There were active relations with the homeland, different meetings were
organized and relations with other nations were discussed.
But now . . .
”Armenians face terrible days there,” Minasyan says. “Churches are mainly
closed. There’s only one small church functioning, however, Armenians don’t
gather there as they don’t want to become a target for acts of terror.
“The Armenians are horror-stricken. The majority of them wishes to go to
Armenia. Some of them managed to sell their houses, others simply left their
houses and went to Syria, Lebanon and Jordan. Most of the Iraqi Armenians
are now in these countries. They have no visas for coming here.”
The Head of the Department on Migration and Refugees, Gagik Yeganyan ,admits
that necessary assistance is not rendered to Iraqi Armenians.
”It costs money to establish people and in case of hundreds of people the
government has no possibility like that simply for the reason that it cannot
provide for its citizens,” Yeganyan says. “The important thing is the
question concerning the right for residence and the fact that they will not
be sent back against their will.”
In 2003 the Government of Armenia adopted a special resolution concerning
settlement of Iraqi Armenians in Armenia. The plan was to place them in
hotels in Sevan and Vanadzor. But those hotels were privatized, so the
Department on Migration and Refugees gave them certificates of asylum
seekers for three months and after that refugees were provided with one-year
certificate of provisional asylum.
The neediest refugees are provided asylum for three months in a special
quarter, but it has only 10 beds. Most must fend for themselves to find
accommodations, and most have no jobs.
”They rent an apartment for $120-$150 and as they don’t get any help they
become desperate and take other measures looking for different ways for
leaving Armenia,” Minasyan says. “They have to do so as no attention is paid
to them and they don’t get state care.
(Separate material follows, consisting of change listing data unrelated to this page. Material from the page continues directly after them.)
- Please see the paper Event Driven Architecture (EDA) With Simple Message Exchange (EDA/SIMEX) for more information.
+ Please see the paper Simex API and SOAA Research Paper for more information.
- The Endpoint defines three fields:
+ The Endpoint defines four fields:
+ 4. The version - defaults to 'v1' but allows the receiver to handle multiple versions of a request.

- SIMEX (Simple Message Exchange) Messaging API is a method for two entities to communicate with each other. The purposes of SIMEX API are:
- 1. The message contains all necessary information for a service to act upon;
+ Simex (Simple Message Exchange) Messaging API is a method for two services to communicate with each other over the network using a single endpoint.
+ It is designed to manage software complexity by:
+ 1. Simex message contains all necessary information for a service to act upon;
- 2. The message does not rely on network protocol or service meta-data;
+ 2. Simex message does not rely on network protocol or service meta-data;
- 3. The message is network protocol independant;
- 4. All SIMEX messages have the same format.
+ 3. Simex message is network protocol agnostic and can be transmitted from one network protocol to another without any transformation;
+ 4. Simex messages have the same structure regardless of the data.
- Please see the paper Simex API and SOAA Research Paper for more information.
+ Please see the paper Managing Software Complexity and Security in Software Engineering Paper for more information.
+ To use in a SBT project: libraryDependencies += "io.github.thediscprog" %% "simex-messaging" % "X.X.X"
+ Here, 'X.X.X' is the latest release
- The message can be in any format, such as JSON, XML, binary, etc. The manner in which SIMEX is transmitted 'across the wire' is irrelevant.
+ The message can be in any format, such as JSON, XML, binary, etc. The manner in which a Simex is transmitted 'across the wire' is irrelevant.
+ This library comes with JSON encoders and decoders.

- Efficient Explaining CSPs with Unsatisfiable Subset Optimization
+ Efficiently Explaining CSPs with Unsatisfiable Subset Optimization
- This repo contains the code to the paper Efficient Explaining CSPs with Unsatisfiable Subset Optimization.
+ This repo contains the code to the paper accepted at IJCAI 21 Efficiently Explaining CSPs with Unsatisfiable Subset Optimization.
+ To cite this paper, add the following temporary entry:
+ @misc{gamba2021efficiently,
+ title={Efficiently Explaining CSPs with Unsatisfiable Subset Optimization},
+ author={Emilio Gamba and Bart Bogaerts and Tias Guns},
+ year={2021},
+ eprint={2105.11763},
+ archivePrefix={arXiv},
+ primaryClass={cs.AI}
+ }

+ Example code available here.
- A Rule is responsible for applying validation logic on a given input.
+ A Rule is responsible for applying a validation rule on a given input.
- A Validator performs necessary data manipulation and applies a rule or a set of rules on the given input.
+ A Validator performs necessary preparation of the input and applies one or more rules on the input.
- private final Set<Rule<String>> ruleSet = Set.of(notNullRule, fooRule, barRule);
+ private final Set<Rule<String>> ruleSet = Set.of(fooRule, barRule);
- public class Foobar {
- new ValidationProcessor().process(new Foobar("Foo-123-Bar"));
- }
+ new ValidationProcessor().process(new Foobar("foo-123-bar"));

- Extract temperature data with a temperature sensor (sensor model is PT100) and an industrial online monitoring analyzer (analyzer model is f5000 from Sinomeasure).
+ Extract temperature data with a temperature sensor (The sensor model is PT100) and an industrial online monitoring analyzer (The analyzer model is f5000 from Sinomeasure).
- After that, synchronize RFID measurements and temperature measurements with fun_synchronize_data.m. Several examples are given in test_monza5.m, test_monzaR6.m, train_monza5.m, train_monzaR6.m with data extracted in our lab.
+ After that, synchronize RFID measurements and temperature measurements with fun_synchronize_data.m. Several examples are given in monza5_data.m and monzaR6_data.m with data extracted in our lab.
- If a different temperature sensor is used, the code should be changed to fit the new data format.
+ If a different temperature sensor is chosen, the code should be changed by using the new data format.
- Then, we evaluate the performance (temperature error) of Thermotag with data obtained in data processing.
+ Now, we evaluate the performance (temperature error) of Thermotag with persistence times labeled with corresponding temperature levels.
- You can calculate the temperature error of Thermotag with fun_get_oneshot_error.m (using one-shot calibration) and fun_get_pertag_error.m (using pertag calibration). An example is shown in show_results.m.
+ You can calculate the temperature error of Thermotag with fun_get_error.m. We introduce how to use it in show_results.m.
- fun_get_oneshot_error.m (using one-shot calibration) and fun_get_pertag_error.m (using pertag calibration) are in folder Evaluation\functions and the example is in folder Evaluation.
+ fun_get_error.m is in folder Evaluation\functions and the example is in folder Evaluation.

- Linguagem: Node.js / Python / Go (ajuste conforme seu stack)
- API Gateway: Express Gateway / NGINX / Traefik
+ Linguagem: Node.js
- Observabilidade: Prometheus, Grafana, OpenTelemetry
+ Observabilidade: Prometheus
Our organization can only render
moral assistance to these families.”
Iraqi Armenians are getting to Armenia mainly through Syria where they are
given entry visas.
”With the help of our embassy in Syria special conditions and visa regime
were created so that Armenians could go to Armenia,” says Press Secretary
of the Ministry of Foreign Affairs of Armenia, Hamlet Gasparyan.
In Iraq, insurgents warned the Margaryans they’d be harmed if they met again
with US soldiers.
”Why are they coming here?” asks Minasyan. “How can a family, which pays
$150 of rent and has no work, live in Armenia? They are given only one
document of one-year temporary residence. During that one year they are
trying to find jobs but they cannot, then they call to their relatives
living abroad asking for help. The treatment is inhuman here.”
Majority of Iraqi Armenians are artisans such as jewelers, and specialists
of Arabic language. Minasyan says that they are not provided with
opportunities to use their abilities and they are not supported.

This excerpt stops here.